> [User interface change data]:
.....
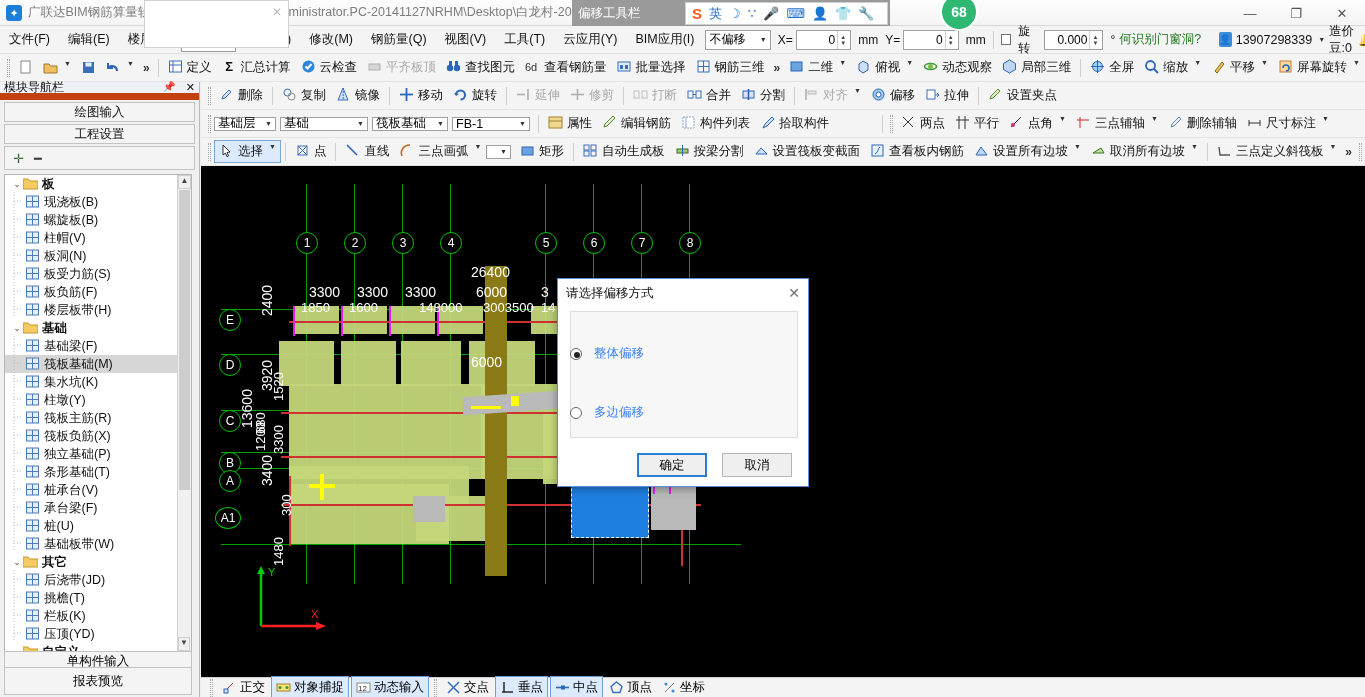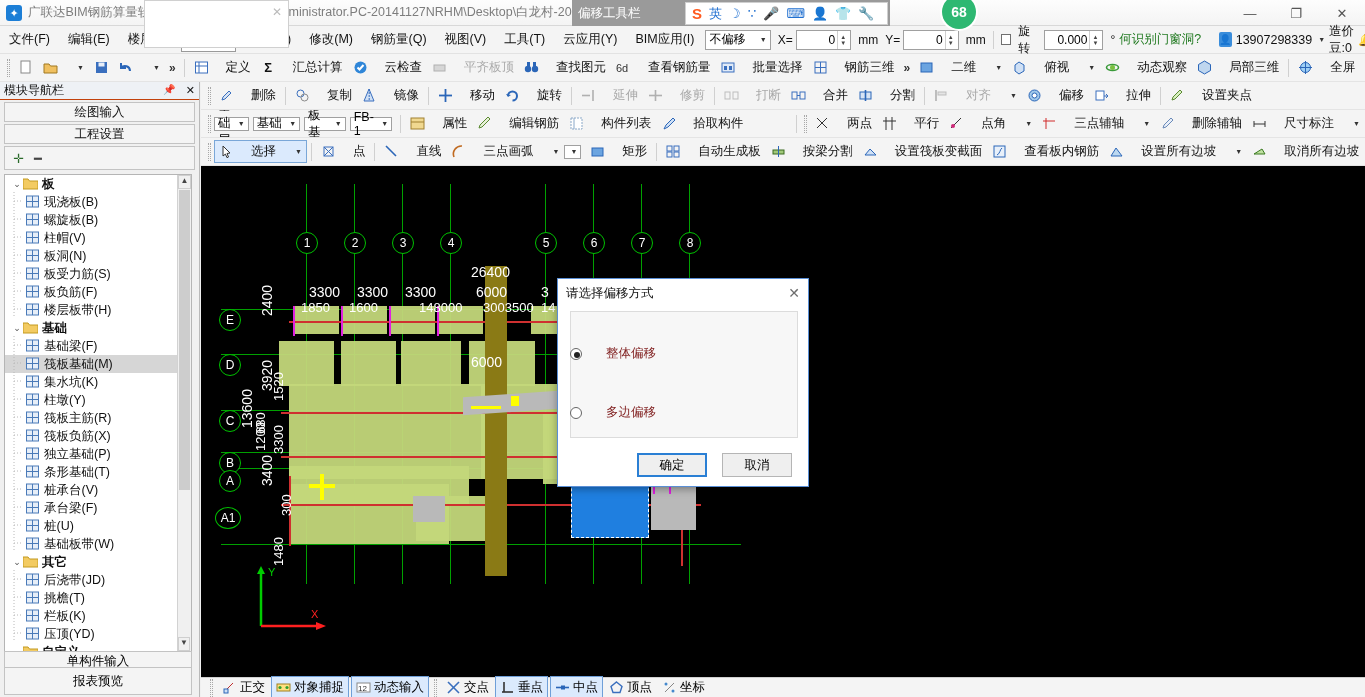--- a/index.html
+++ b/index.html
@@ -94,7 +94,7 @@
     display:flex; align-items:center; padding-left:4px; overflow:hidden;
   }
   .tb2{ top:54px; } .tb3{ top:82px; } .tb4{ top:110px; } .tb5{ top:138px; }
-  .tbtn{ display:flex;align-items:center;gap:17px;padding:3px 5px;white-space:nowrap;font-size:12.5px;color:#111;}
+  .tbtn{ display:flex;align-items:flex-start;gap:4px;padding:3px 5px;white-space:nowrap;font-size:12.5px;color:#111;}
   .tbtn.dis{ color:#a9a9a9; }
   .tbtn.sel{ background:#dbeafd; border:1px solid #7aa7d8; padding:2px 4px;}
   .ic{ width:15px;height:15px;display:inline-block; flex:none;}

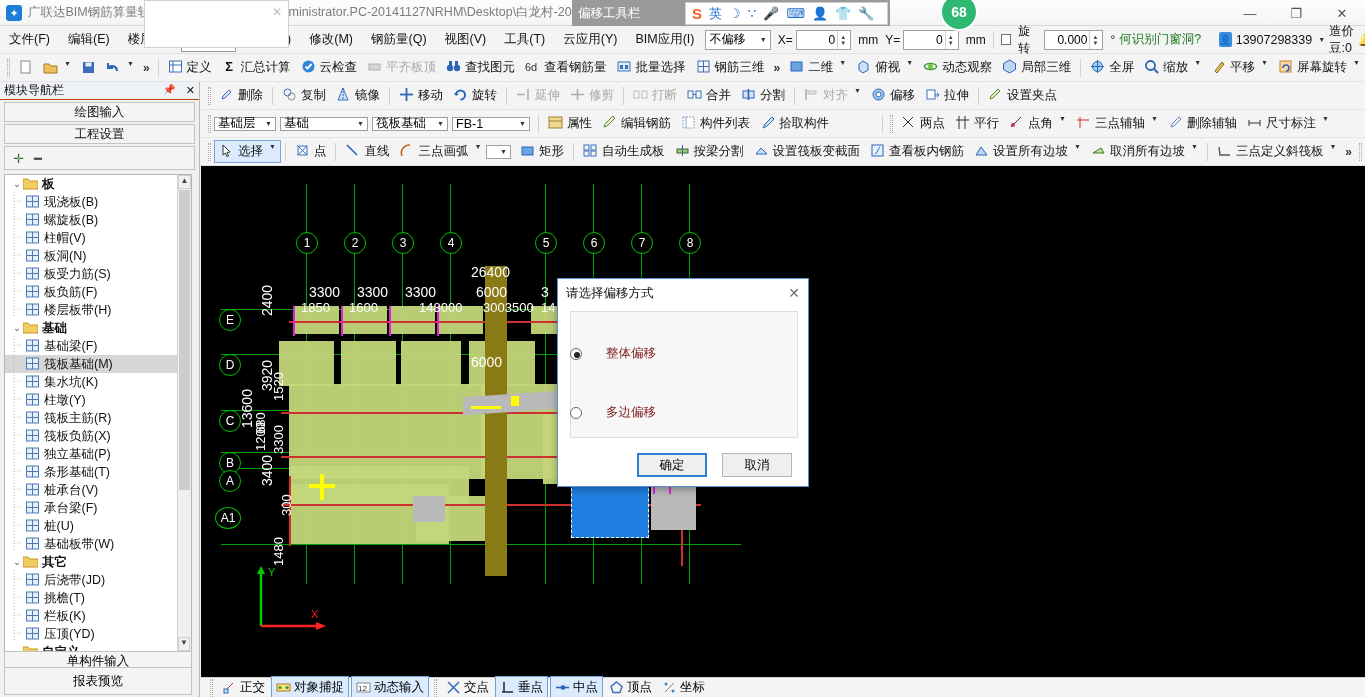--- a/index.html
+++ b/index.html
@@ -113,7 +113,7 @@
     background:#f0f0f0; border-right:1px solid #b9b9b9;
   }
   .lp-head{
-    height:18px; background:#eef1f5; border-bottom:1px solid #c2410c;
+    height:18px; background:#eef1f5; border-bottom:7px solid #c2410c;
     display:flex;align-items:center;justify-content:space-between;
     padding:0 4px; font-size:12px; color:#111;font-family:Liberation Serif, serif;
   }

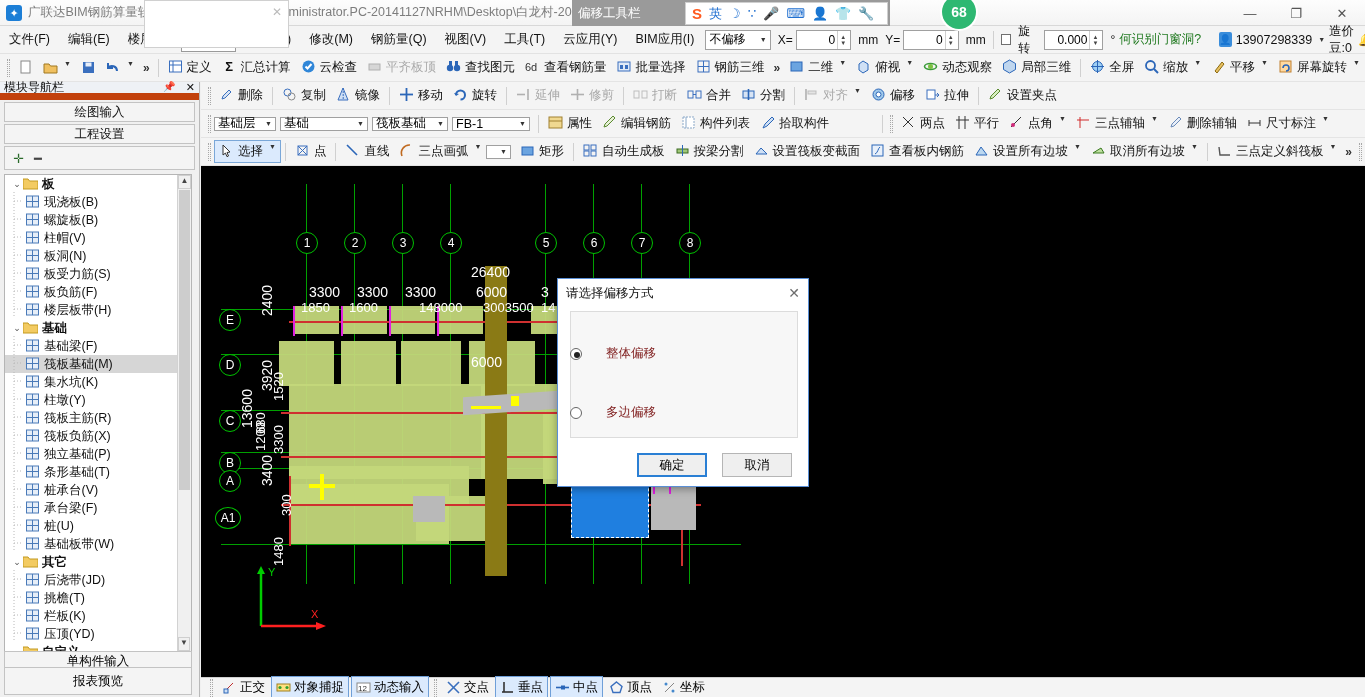--- a/index.html
+++ b/index.html
@@ -178,7 +178,7 @@
   .dlg-title{ height:28px;display:flex;align-items:center;justify-content:space-between;padding:0 8px;font-size:12.5px;color:#111;}
   .dlg-x{ color:#6d6d6d;font-size:14px;}
   .dlg-group{ position:absolute;left:12px;top:32px;width:228px;height:127px;border:1px solid #dcdcdc;background:#f7f7f7;}
-  .radio-row{ display:flex;align-items:center;gap:24px;position:absolute;left:12px;font-size:12.5px;color:#7f1d1d;}
+  .radio-row{ display:flex;align-items:center;gap:12px;position:absolute;left:12px;font-size:12.5px;color:#3b82f6;}
   .rad{ width:12px;height:12px;border:1px solid #666;border-radius:50%;background:#fff;position:relative;flex:none;}
   .rad.on:after{ content:"";position:absolute;left:3px;top:3px;width:6px;height:6px;border-radius:50%;background:#222;}
   .dlg-btn{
.....
> [Task item]:
Print all the lines above again exactly, without any pictures.

> [Result for this task]:
--- a/index.html
+++ b/index.html
@@ -94,7 +94,7 @@
     display:flex; align-items:center; padding-left:4px; overflow:hidden;
   }
   .tb2{ top:54px; } .tb3{ top:82px; } .tb4{ top:110px; } .tb5{ top:138px; }
-  .tbtn{ display:flex;align-items:center;gap:17px;padding:3px 5px;white-space:nowrap;font-size:12.5px;color:#111;}
+  .tbtn{ display:flex;align-items:flex-start;gap:4px;padding:3px 5px;white-space:nowrap;font-size:12.5px;color:#111;}
   .tbtn.dis{ color:#a9a9a9; }
   .tbtn.sel{ background:#dbeafd; border:1px solid #7aa7d8; padding:2px 4px;}
   .ic{ width:15px;height:15px;display:inline-block; flex:none;}

--- a/index.html
+++ b/index.html
@@ -113,7 +113,7 @@
     background:#f0f0f0; border-right:1px solid #b9b9b9;
   }
   .lp-head{
-    height:18px; background:#eef1f5; border-bottom:1px solid #c2410c;
+    height:18px; background:#eef1f5; border-bottom:7px solid #c2410c;
     display:flex;align-items:center;justify-content:space-between;
     padding:0 4px; font-size:12px; color:#111;font-family:Liberation Serif, serif;
   }

--- a/index.html
+++ b/index.html
@@ -178,7 +178,7 @@
   .dlg-title{ height:28px;display:flex;align-items:center;justify-content:space-between;padding:0 8px;font-size:12.5px;color:#111;}
   .dlg-x{ color:#6d6d6d;font-size:14px;}
   .dlg-group{ position:absolute;left:12px;top:32px;width:228px;height:127px;border:1px solid #dcdcdc;background:#f7f7f7;}
-  .radio-row{ display:flex;align-items:center;gap:24px;position:absolute;left:12px;font-size:12.5px;color:#7f1d1d;}
+  .radio-row{ display:flex;align-items:center;gap:12px;position:absolute;left:12px;font-size:12.5px;color:#3b82f6;}
   .rad{ width:12px;height:12px;border:1px solid #666;border-radius:50%;background:#fff;position:relative;flex:none;}
   .rad.on:after{ content:"";position:absolute;left:3px;top:3px;width:6px;height:6px;border-radius:50%;background:#222;}
   .dlg-btn{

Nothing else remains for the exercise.